Work order -> Only one stretch of the records below should be repeated. It starts with the line containing "св. — ограничение свободы</div>" and goes on through the line containing "дорожного движения РФ</div>", exactly as written.

Entries shown ->
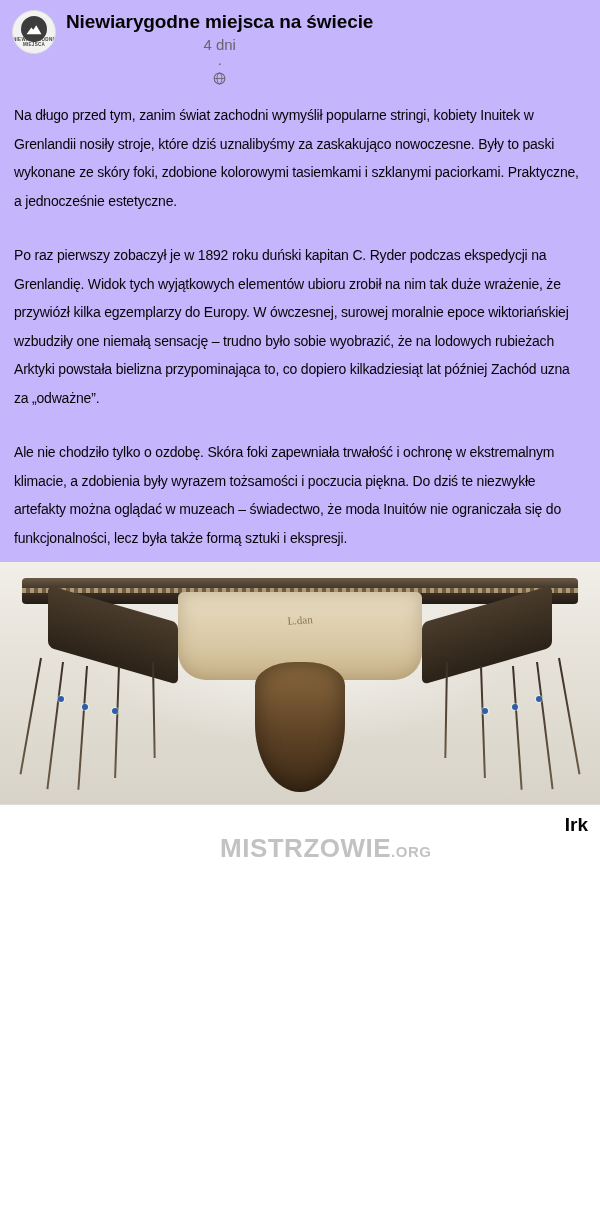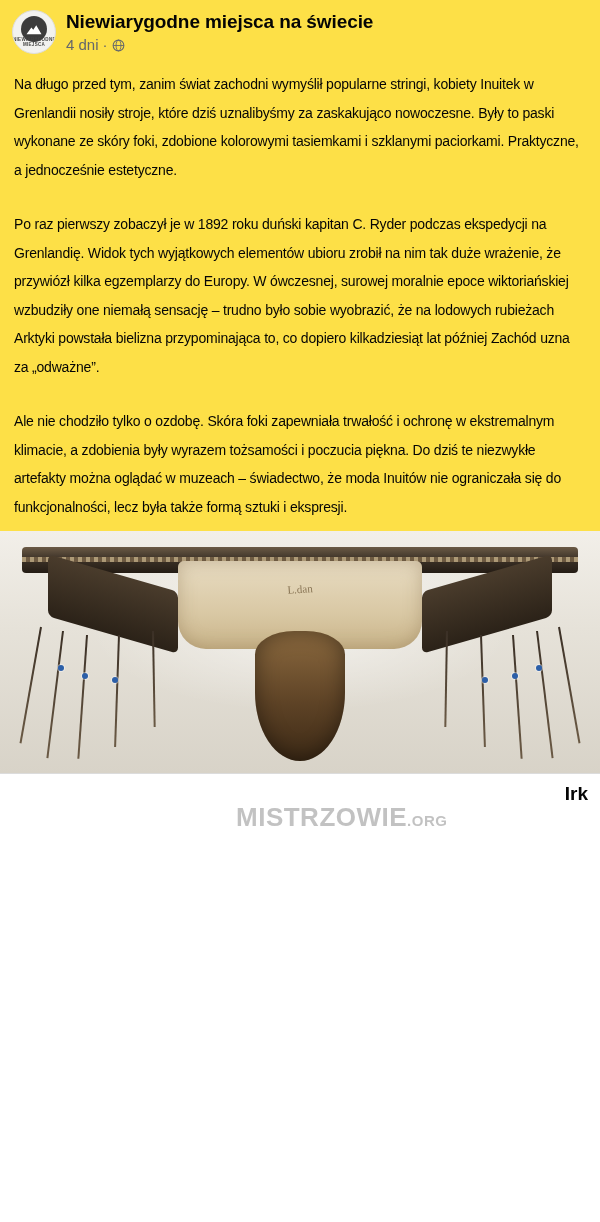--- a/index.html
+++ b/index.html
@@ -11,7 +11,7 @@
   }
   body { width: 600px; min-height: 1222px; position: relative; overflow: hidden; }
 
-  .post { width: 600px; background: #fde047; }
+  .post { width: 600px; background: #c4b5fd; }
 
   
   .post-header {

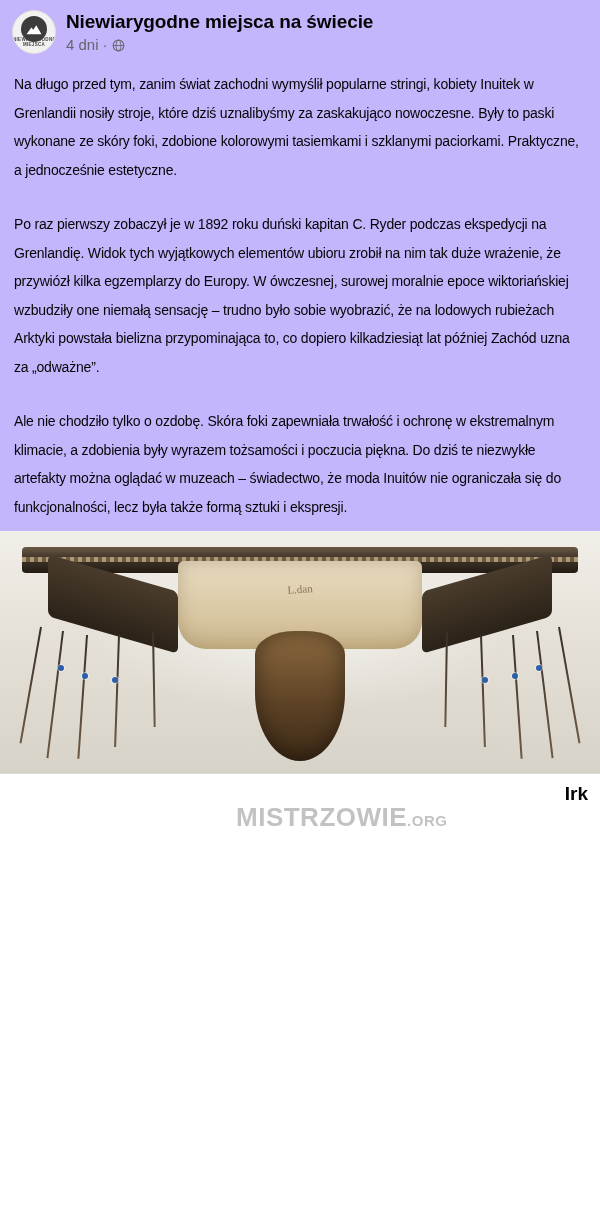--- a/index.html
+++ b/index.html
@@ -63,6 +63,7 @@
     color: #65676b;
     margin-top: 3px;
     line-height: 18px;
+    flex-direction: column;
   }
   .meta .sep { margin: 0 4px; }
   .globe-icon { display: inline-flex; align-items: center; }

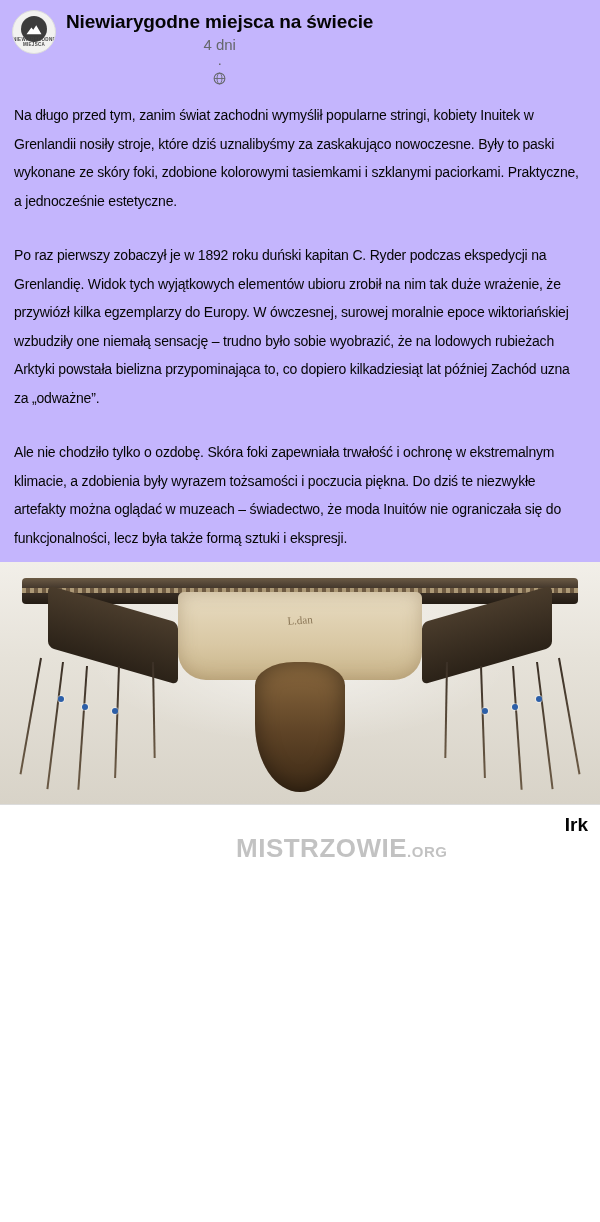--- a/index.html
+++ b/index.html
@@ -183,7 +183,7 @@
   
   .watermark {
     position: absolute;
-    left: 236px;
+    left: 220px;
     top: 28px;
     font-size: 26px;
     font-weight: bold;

--

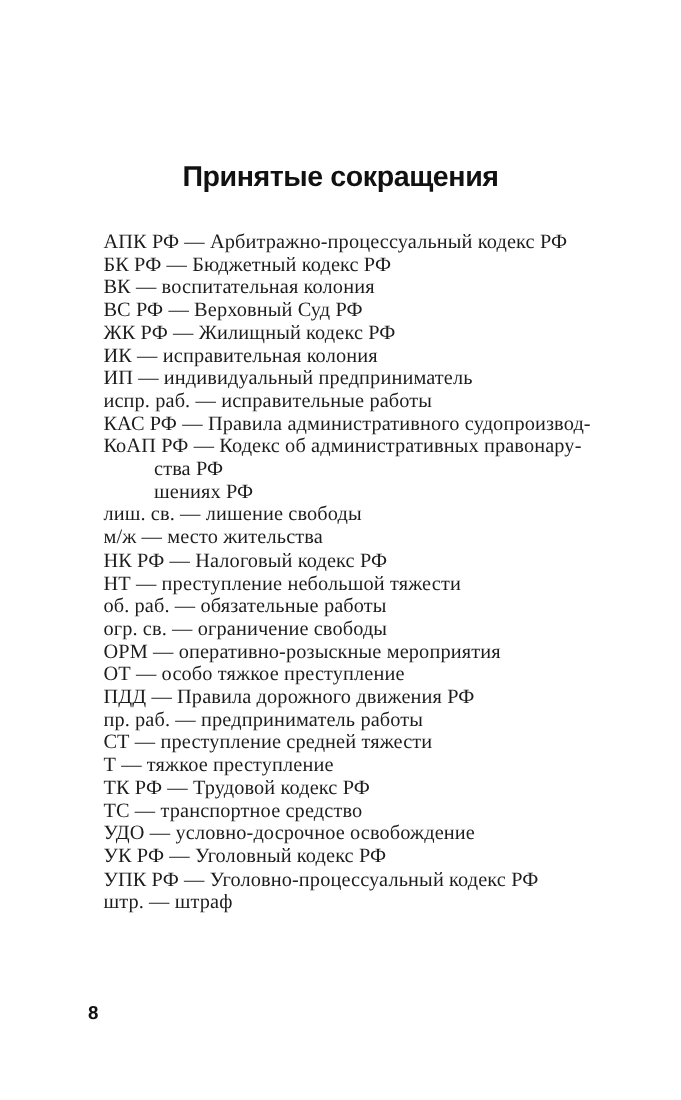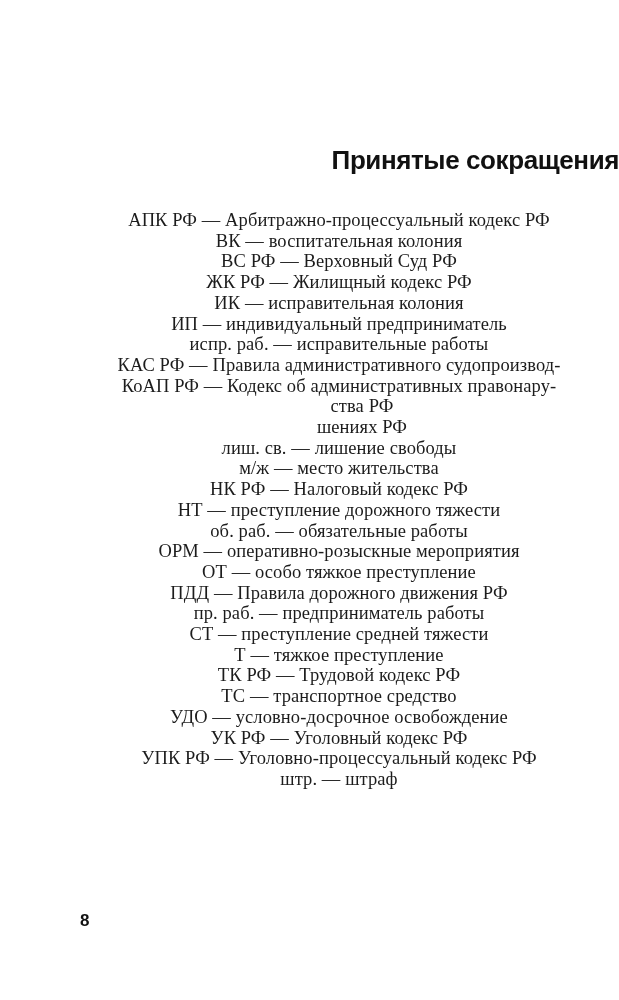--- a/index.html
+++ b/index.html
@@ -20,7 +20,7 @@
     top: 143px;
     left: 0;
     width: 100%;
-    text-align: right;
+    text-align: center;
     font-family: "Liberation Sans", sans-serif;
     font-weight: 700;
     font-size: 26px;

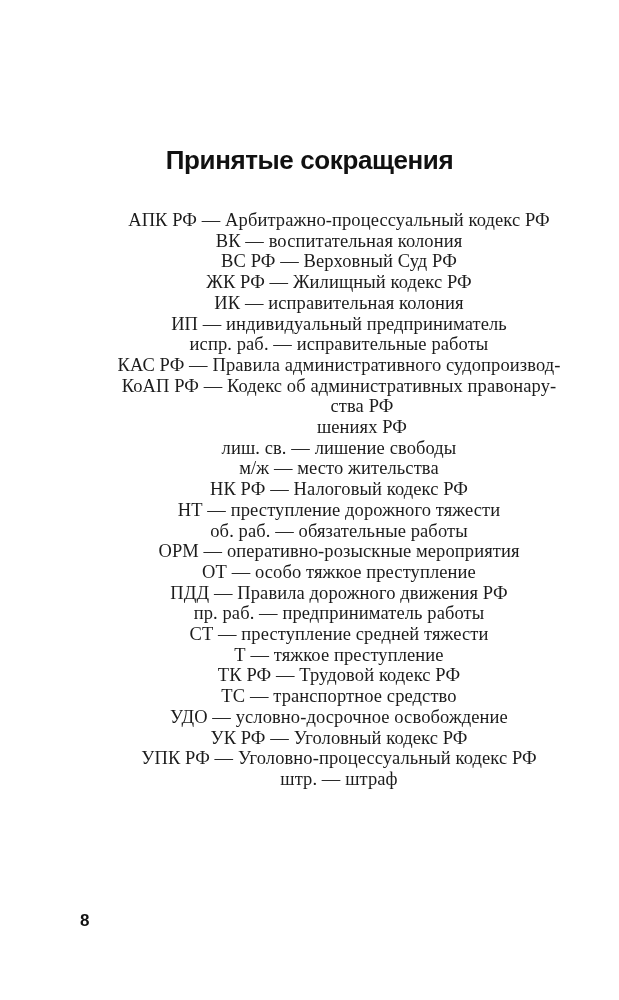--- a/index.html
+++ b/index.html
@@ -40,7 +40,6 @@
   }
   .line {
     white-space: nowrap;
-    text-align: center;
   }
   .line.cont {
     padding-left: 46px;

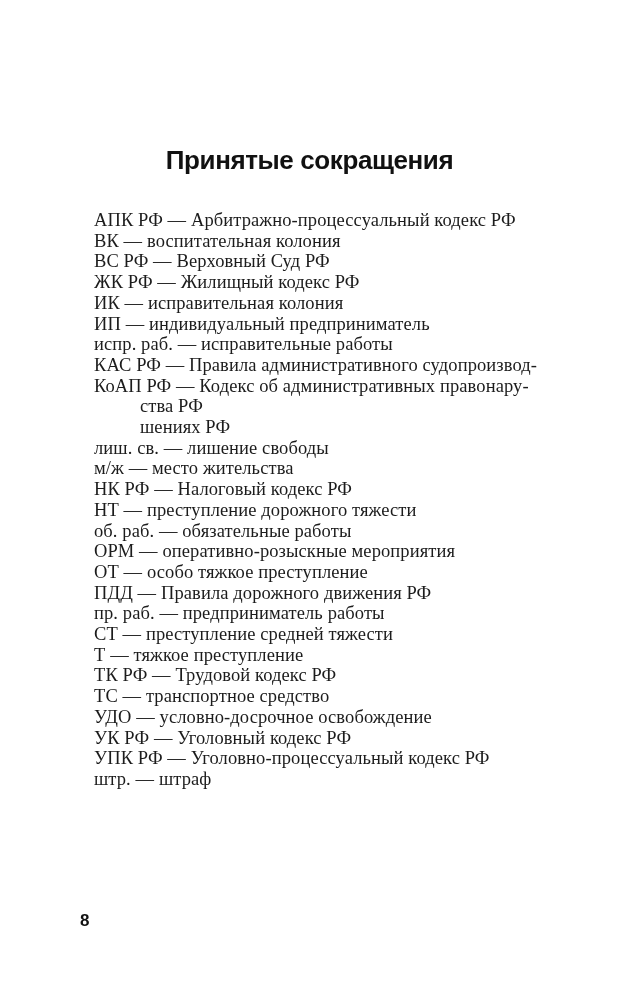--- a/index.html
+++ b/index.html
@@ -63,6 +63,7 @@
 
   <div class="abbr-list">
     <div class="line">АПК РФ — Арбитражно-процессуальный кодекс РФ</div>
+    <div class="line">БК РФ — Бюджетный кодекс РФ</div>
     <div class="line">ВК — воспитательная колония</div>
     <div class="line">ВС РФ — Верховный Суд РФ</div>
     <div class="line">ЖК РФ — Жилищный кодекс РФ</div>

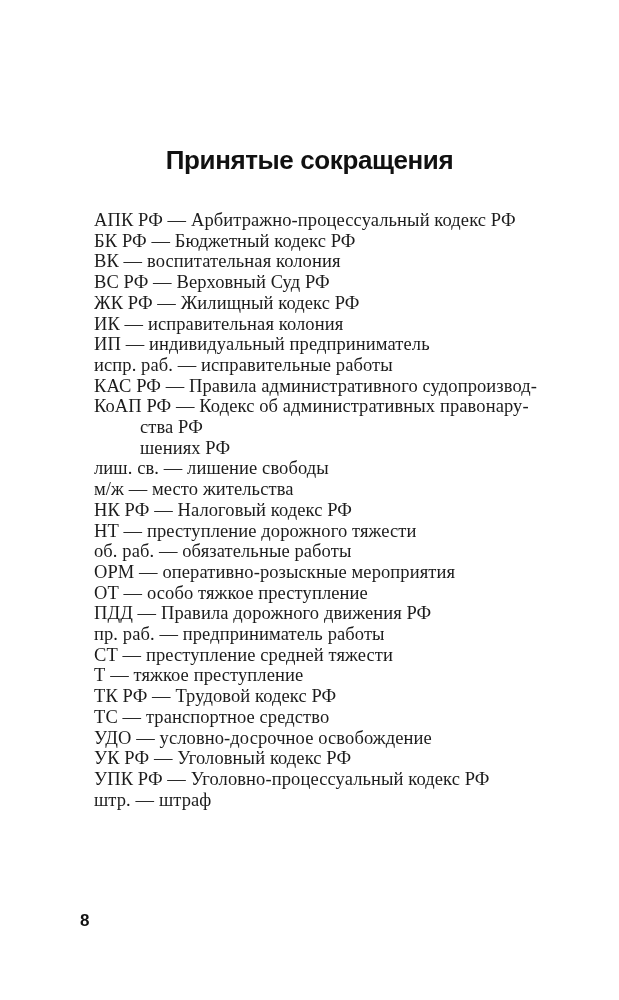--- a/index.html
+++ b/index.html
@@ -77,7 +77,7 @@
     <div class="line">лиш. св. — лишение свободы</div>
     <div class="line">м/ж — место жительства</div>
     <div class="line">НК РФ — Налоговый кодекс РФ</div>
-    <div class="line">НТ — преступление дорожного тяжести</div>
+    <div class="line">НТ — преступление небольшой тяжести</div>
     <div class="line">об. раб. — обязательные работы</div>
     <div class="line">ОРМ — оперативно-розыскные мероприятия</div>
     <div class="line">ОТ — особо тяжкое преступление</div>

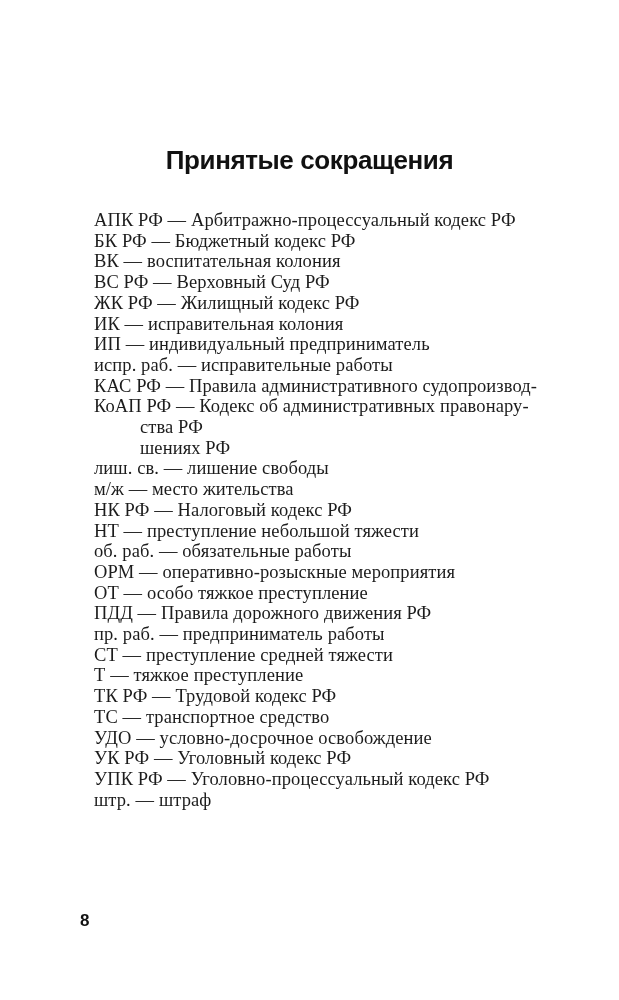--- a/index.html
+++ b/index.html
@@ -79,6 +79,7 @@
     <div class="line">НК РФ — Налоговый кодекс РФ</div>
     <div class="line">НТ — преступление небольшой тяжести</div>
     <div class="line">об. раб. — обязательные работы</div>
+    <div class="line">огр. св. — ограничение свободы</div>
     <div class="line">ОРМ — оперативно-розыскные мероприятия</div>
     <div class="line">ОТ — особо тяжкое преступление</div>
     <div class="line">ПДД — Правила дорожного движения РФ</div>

Worked solution ->
+    <div class="line">огр. св. — ограничение свободы</div>
     <div class="line">ОРМ — оперативно-розыскные мероприятия</div>
     <div class="line">ОТ — особо тяжкое преступление</div>
     <div class="line">ПДД — Правила дорожного движения РФ</div>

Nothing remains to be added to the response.